Each entry below should be returned exactly as is, with the pictures removed.

============================================================

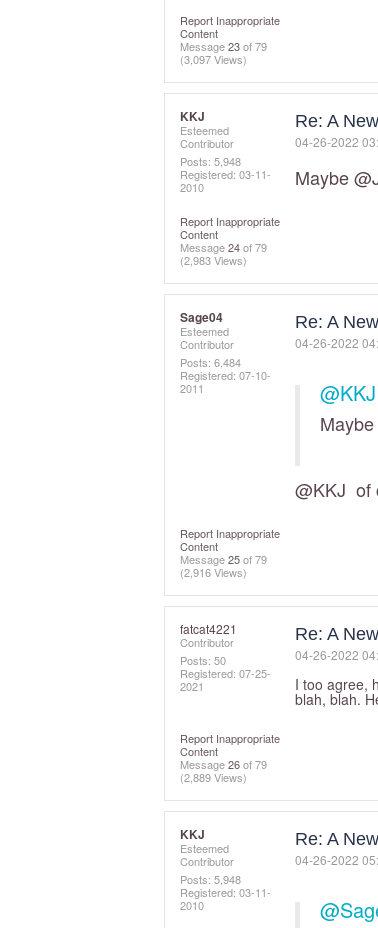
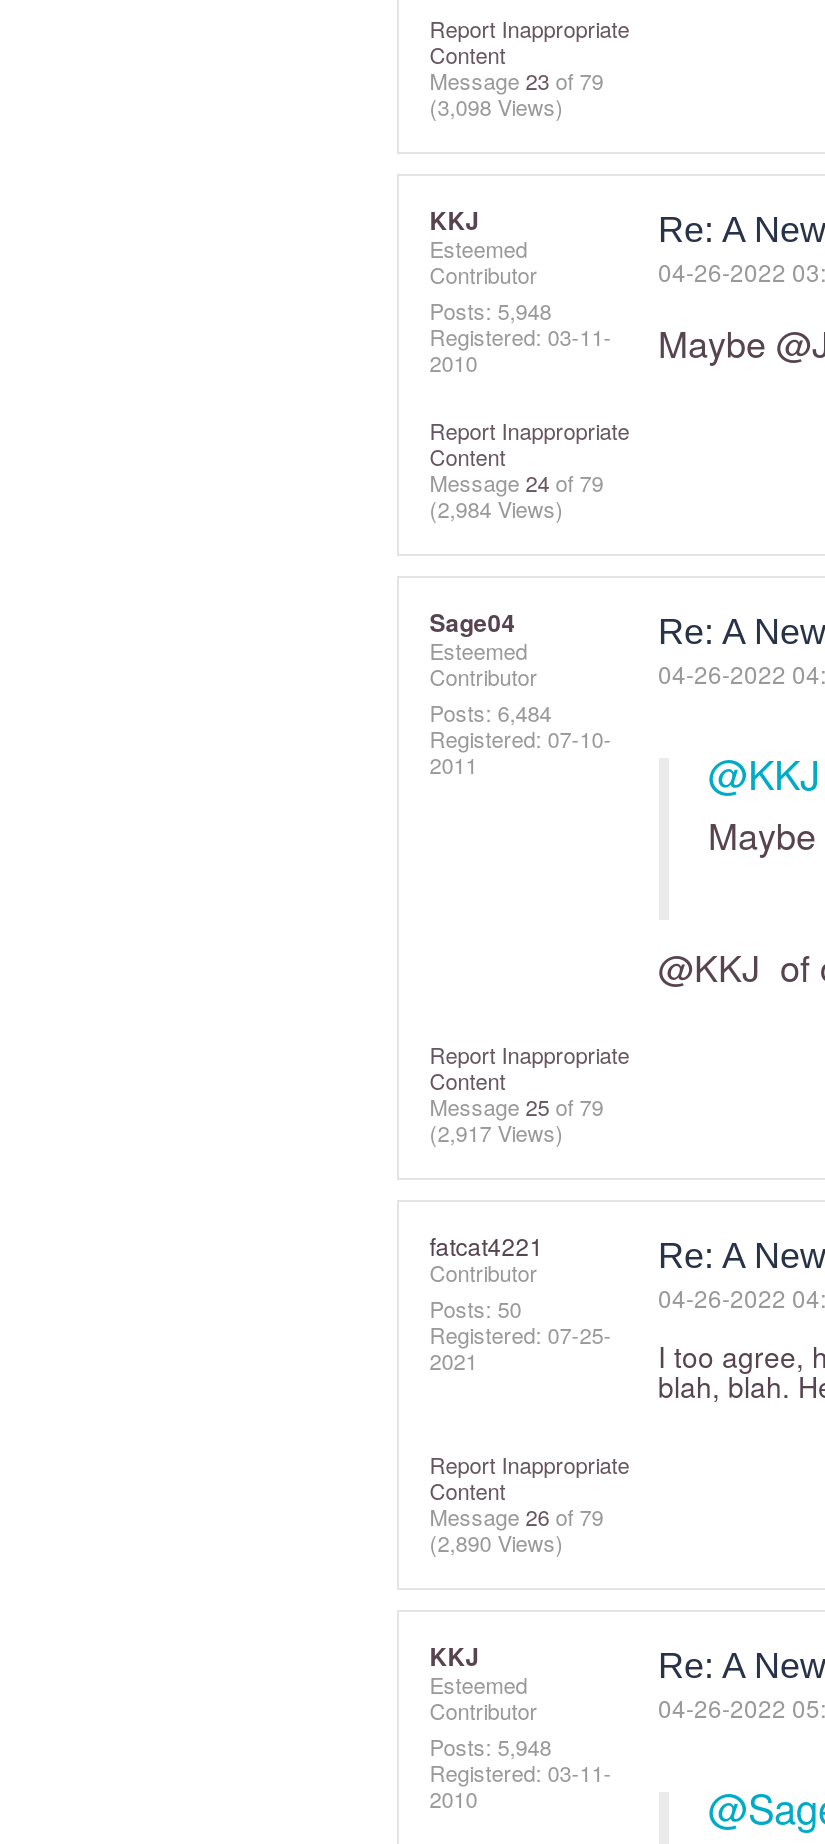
- (3,097 Views)
+ (3,098 Views)

- (2,983 Views)
+ (2,984 Views)

- (2,916 Views)
+ (2,917 Views)

- (2,889 Views)
+ (2,890 Views)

============================================================

Answer:
- (3,097 Views)
+ (3,098 Views)

- (2,983 Views)
+ (2,984 Views)

- (2,916 Views)
+ (2,917 Views)

- (2,889 Views)
+ (2,890 Views)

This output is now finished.